The campaign tapped into growing interest in AI-generated content and was designed specifically for platforms such as TikTok and Meta.

“We talk a lot in our industry about meeting consumers where they are, but very few brands are willing to follow that principle to its logical conclusion,” said Ahmed Arafa, Chief Marketing Officer at KFC. “With ‘The Missing Chedrawi Cheese’, we transformed a cultural moment into a serialized AI-powered content experience where a cheese sauce became the protagonist. Unconventional? Absolutely. But in today’s attention economy, unconventional storytelling is what cuts through a constantly scrolling feed. What made this especially powerful was the ability to leverage AI solutions to move at the speed of culture – rapidly developing creatives, adapting content formats, and scaling production with a level of efficiency traditional processes simply cannot match. AI is not replacing creativity, it is enabling brands to respond faster to trends.”
According to the company, the campaign generated more than 4 million views, 85,000 likes, 2,800 comments and 130,000 shares across Meta and TikTok without paid promotion.
The campaign also sparked strong audience participation online, with users debating plotlines, creating memes and even jokingly calling for a boycott of chicken strips for “betraying” the missing sauce.

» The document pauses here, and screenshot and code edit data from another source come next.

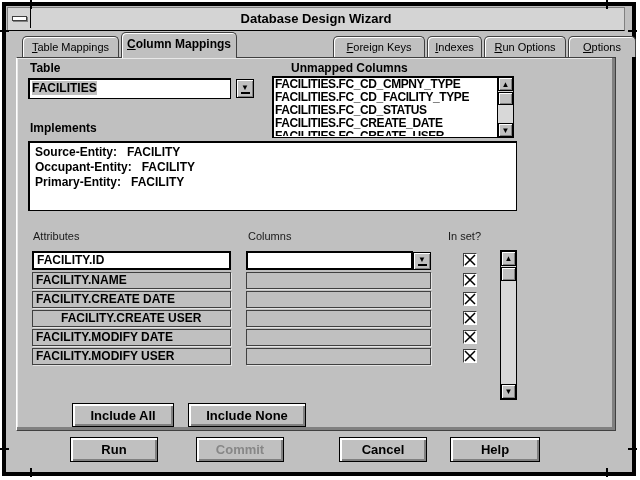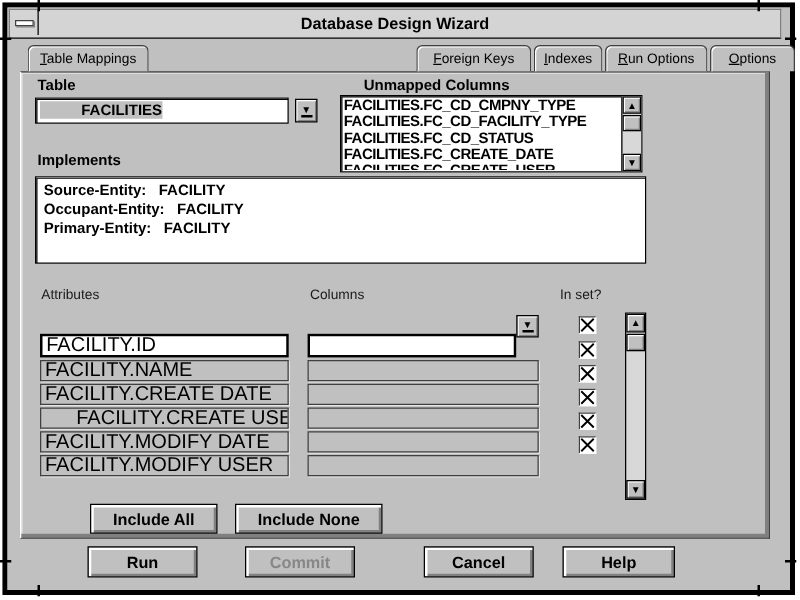--- a/index.html
+++ b/index.html
@@ -99,6 +99,7 @@
 
       <div class="tabs">
         <div class="tab" style="left:6px;width:97px;"><u>T</u><span></span>able Mappings</div>
+        <div class="tab active" style="left:105px;width:116px;"><u>C</u>olumn Mappings</div>
         <div class="tab" style="left:317px;width:92px;"><u>F</u>oreign Keys</div>
         <div class="tab" style="left:411px;width:55px;"><u>I</u>ndexes</div>
         <div class="tab" style="left:468px;width:82px;"><u>R</u>un Options</div>

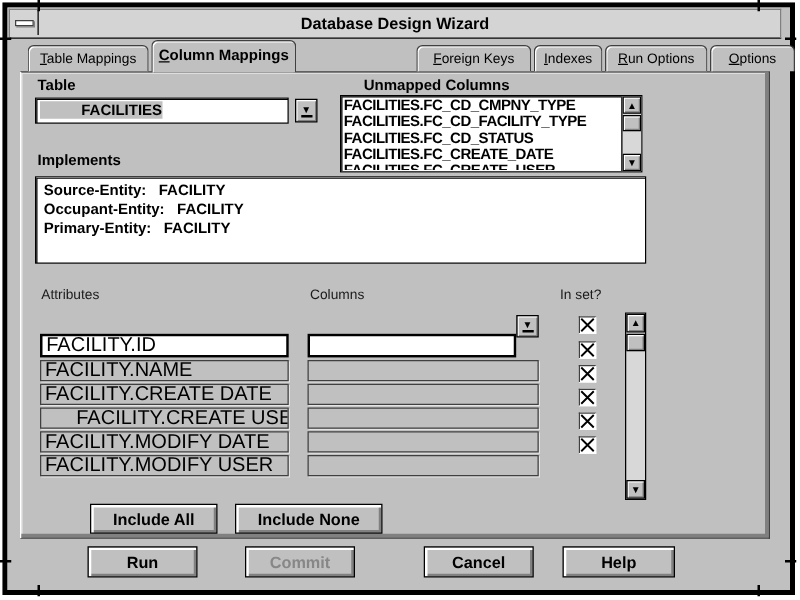--- a/index.html
+++ b/index.html
@@ -44,7 +44,7 @@
   
   .combo-field{position:absolute;left:11px;top:20px;width:203px;height:21px;
                font-weight:bold;font-size:12px;line-height:17px;padding:1px 3px;overflow:hidden;}
-  .combo-field .sel{background:#c0c0c0;padding-left:33px;}
+  .combo-field .sel{background:#c0c0c0;}
   .drop-btn{position:absolute;width:18px;height:19px;background:#c0c0c0;border:1px solid #000;
             box-shadow:inset 1px 1px 0 #fff,inset -1px -1px 0 #808080;box-sizing:border-box;
             display:flex;flex-direction:column;align-items:center;justify-content:center;cursor:pointer;}

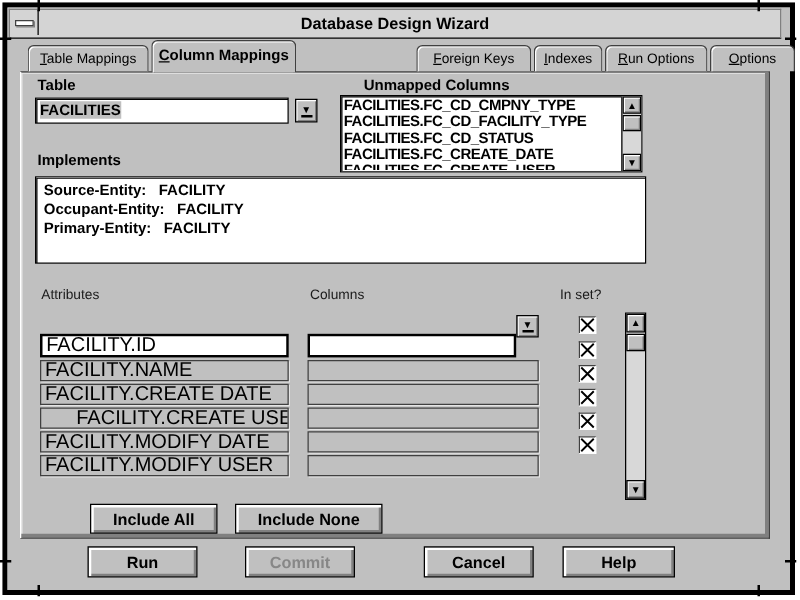--- a/index.html
+++ b/index.html
@@ -68,8 +68,8 @@
   .implements-box .line{font-weight:bold;font-size:12px;line-height:15px;white-space:pre;}
 
   
-  .cell{position:absolute;box-sizing:border-box;font-weight:normal;font-size:16px;
-        line-height:13px;padding:1px 3px;overflow:hidden;white-space:nowrap;margin-top:16px;}
+  .cell{position:absolute;box-sizing:border-box;font-weight:bold;font-size:12px;
+        line-height:13px;padding:1px 3px;overflow:hidden;white-space:nowrap;}
   .cell.active-row{background:#fff;border:2px solid #000;}
   .cell.gray{background:#c0c0c0;border:1px solid #404040;box-shadow:1px 1px 0 #e4e4e4;}
   .checkbox{position:absolute;width:14px;height:14px;background:#fff;border:1px solid;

“The community didn’t just consume the content, they became part of it,” said Tony Kayouka, Head of Social and Content at TBWA\RAAD. “This is real-time cultural listening at full throttle. The audience wrote the brief. Our job was to shape that energy into something they could step into and own.”
The campaign reflects a broader shift in regional marketing strategies, where brands are increasingly treating social media platforms as spaces for audience participation and co-creation rather than simply channels for advertising distribution.